Con riferimento espressamente alle esenzioni si pronunciava Cass. civ. Sez. V, (ud. 17/05/2007) 20-07-2007, n. 16115“Innanzitutto non può condividersi la visione del processo tributario come giudizio sul rapporto in senso proprio, nel quale l'amministrazione finanziaria assume il ruolo di attore in senso sostanziale.
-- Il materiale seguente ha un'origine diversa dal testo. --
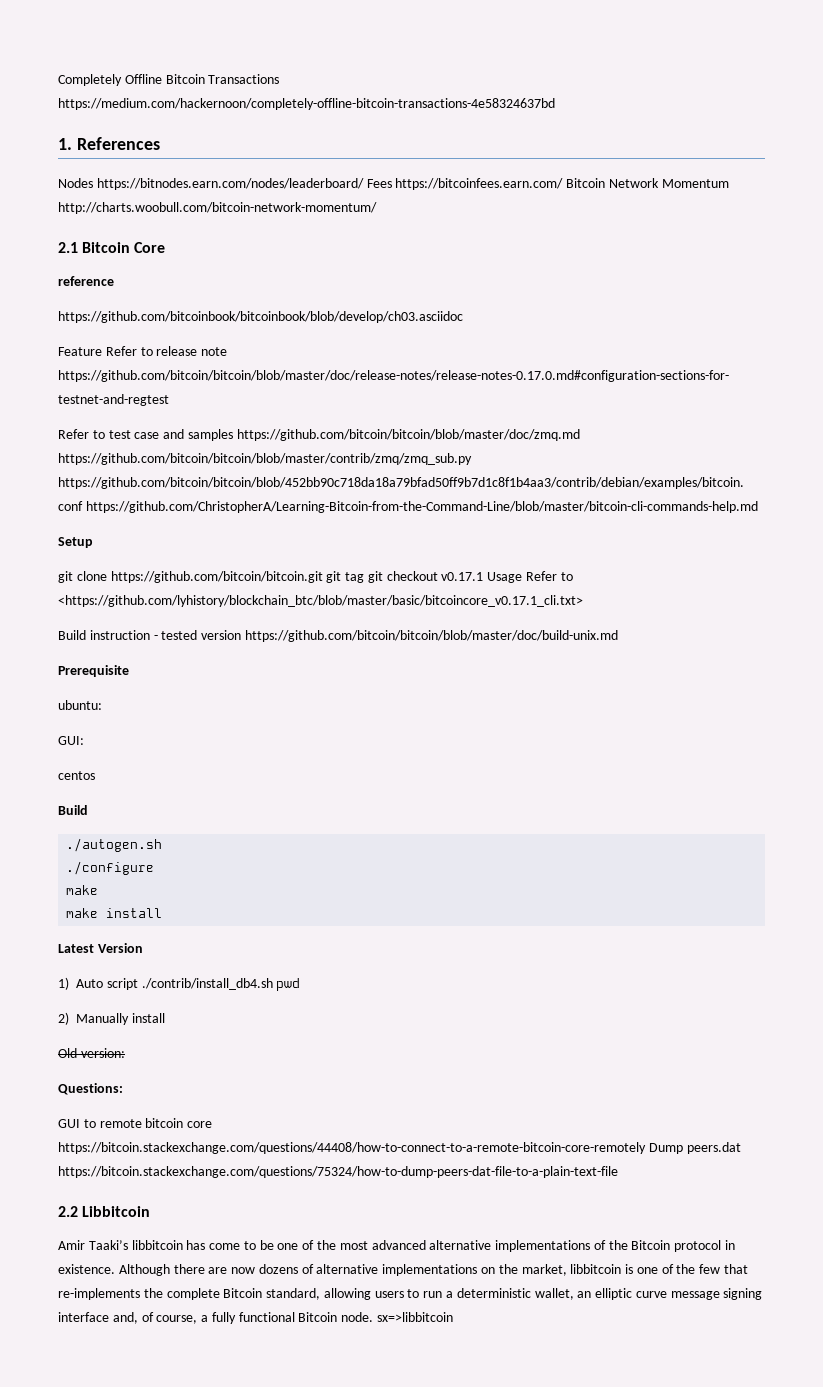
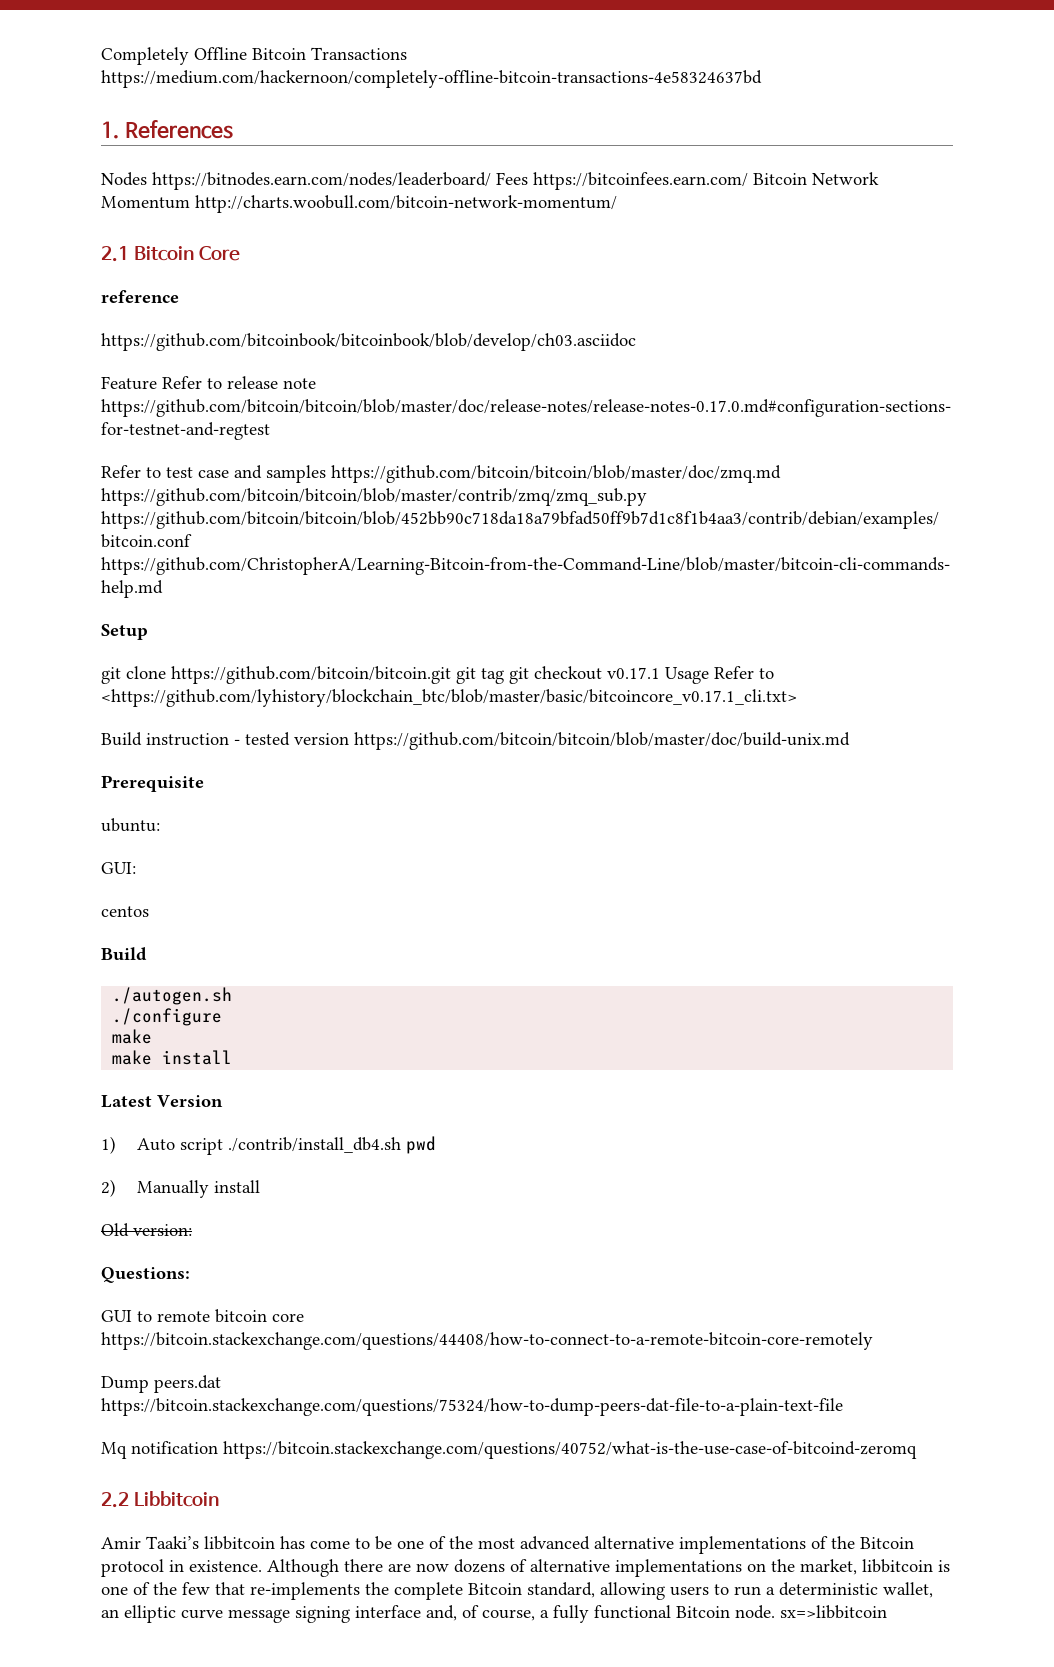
(646, 1148) none -> (873, 1341) //
(618, 1172) none -> [101,1441,917,1459] // Mq notification https://bitcoin.stackexchange.com/questions/40752/what-is-the-use-case-of-bitcoind-zeromq

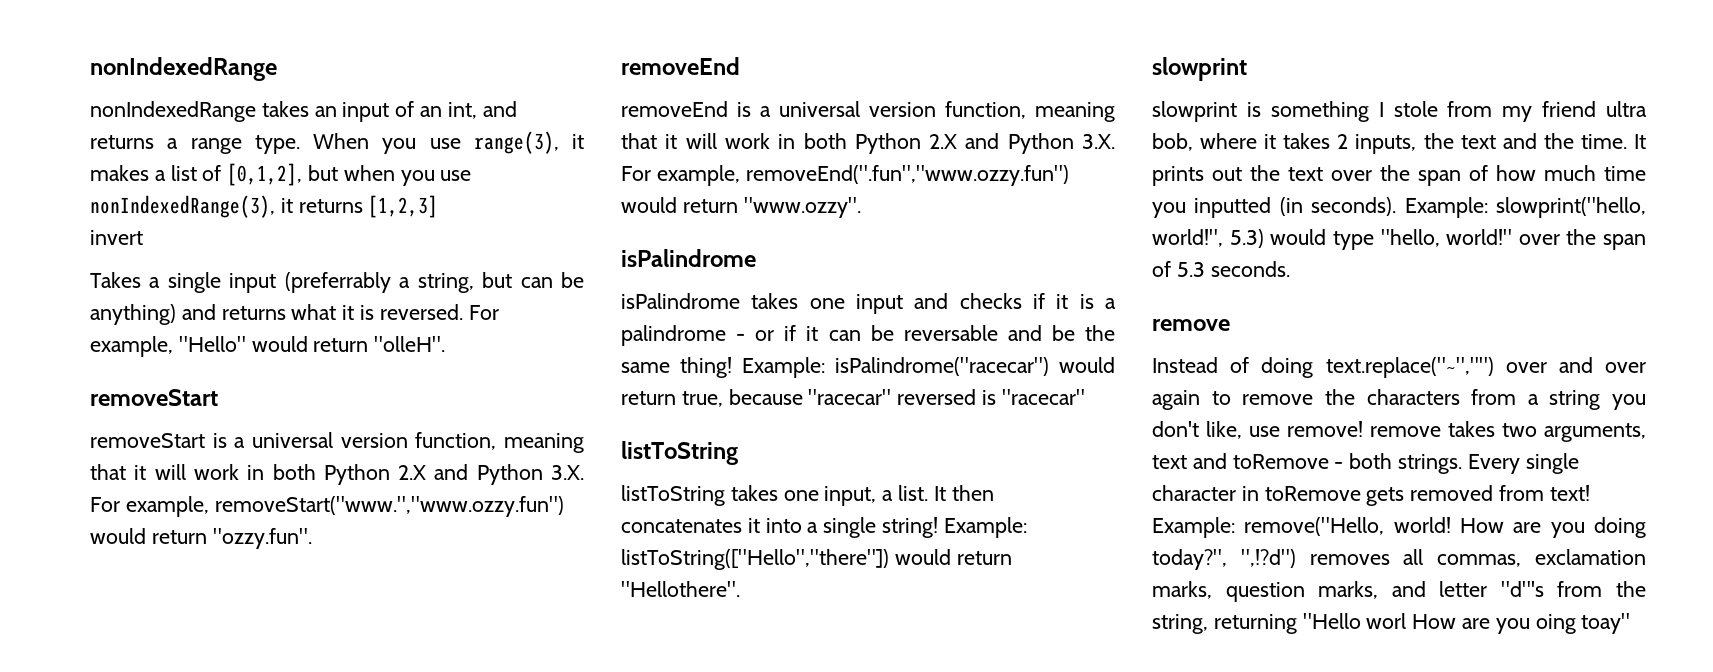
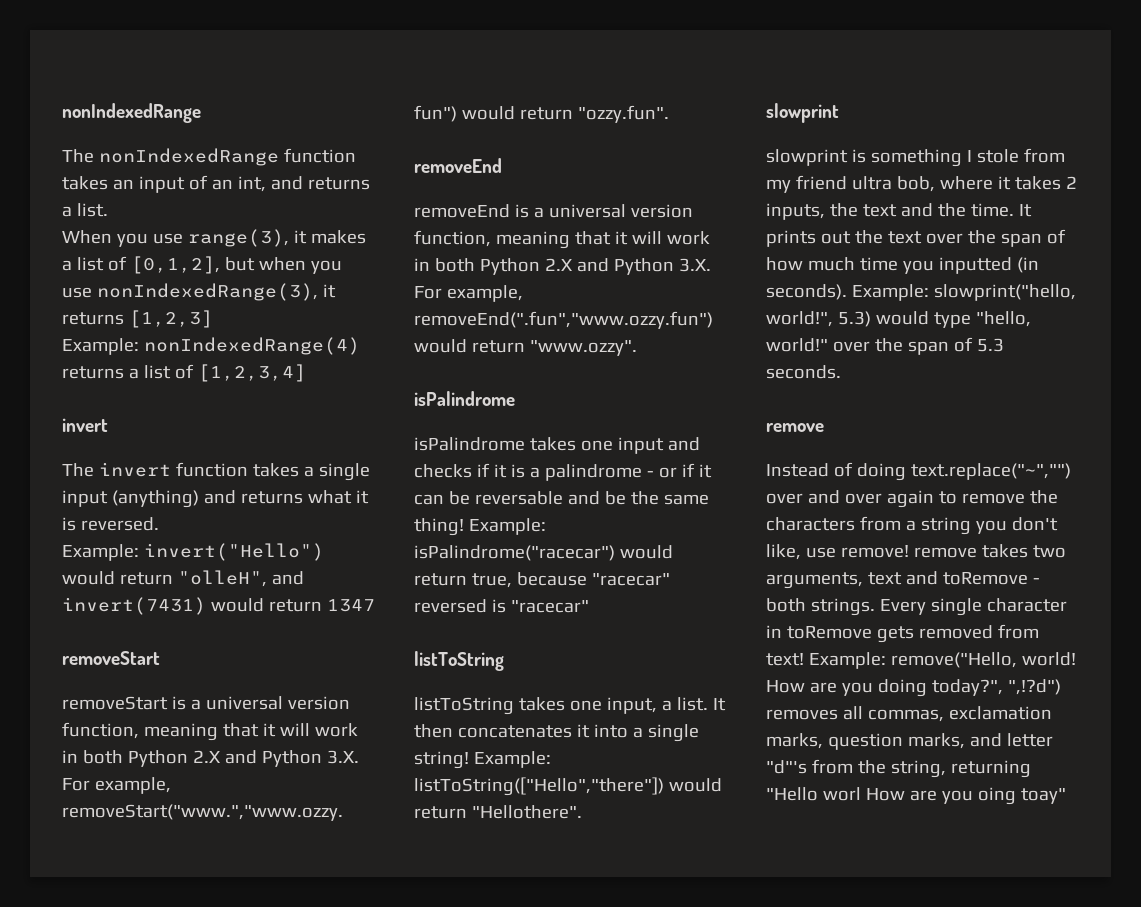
[90,101,256,122] nonIndexedRange -> [62,148,356,166] The nonIndexedRange function
[190,135,300,154] range type. -> [76,203,108,217] list. //
[90,230,143,245] [90,272,584,293] [90,304,176,325] invert // Takes a single input (preferrably a string, but can be anything) -> [62,337,360,355] [62,364,306,382] [62,418,108,432] [62,462,370,481] [62,490,199,508] Example: nonIndexedRange(4) returns a list of [1,2,3,4] // invert // The invert function takes a single input (anything)
[468,305,499,320] [90,336,446,357] For example, "Hello" would return "olleH". -> [62,543,324,561] [62,570,304,587] [62,597,375,615] // Example: invert("Hello") would return "olleH", and invert(7431) would return 1347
Il Collegio rinvia, in proposito, alle sentenze di questa Sezione n. 20398 e 22392 del 2005. Comunque, anche ammettendo l'esattezza di tale costruzione, le ordinarie regole sull'onere della prova, dettate dall’art. 2697 c.c., e il principio di inesistenza di una presunzione di legittimità degli atti amministrativi, operante anche nel campo dell'imposizione tributaria, comportano che sia posto a carico dell'amministrazione finanziaria soltanto l'onere di provare l'esistenza dei fatti costitutivi della pretesa tributaria: nel caso dei tributi diretti, l'esistenza di un reddito imponibile e la qualità di debitore, laddove la prova di situazioni di esenzione in senso stretto e di componenti negativi del reddito deve essere data dal contribuente, sul quale incombe, altresì, quello dell'affermazione dei relativi presupposti (fra le ultime, sentenze n. 4218, 20521, 24075 e 27619 del 2006). Nella specie si trattava d'interessi passivi, la cui incontestabile natura di componente negativo comportava l'onere dell'affermazione e della prova dei relativi presupposti a carico del contribuente che li aveva esposti in bilancio e in dichiarazione”.

Per l’effetto, la giurisprudenza di merito in commento ha abbandonato, consapevolmente, il precedente orientamento che faceva gravare la prova, in tema di esenzioni, sul contribuente, affermando la differente regola per cui, nella vigenza dell’art. 7, comma 5-bis, del D.Lgs. 546/1992, l’onere della prova, nelle azioni di annullamento, grava sempre sull’Amministrazione Finanziaria.

 

 

 

 

 

[1] In senso assolutamente conforme Cass. Ord. n.9982/2020 e Cass. Sent. n.15702/2014.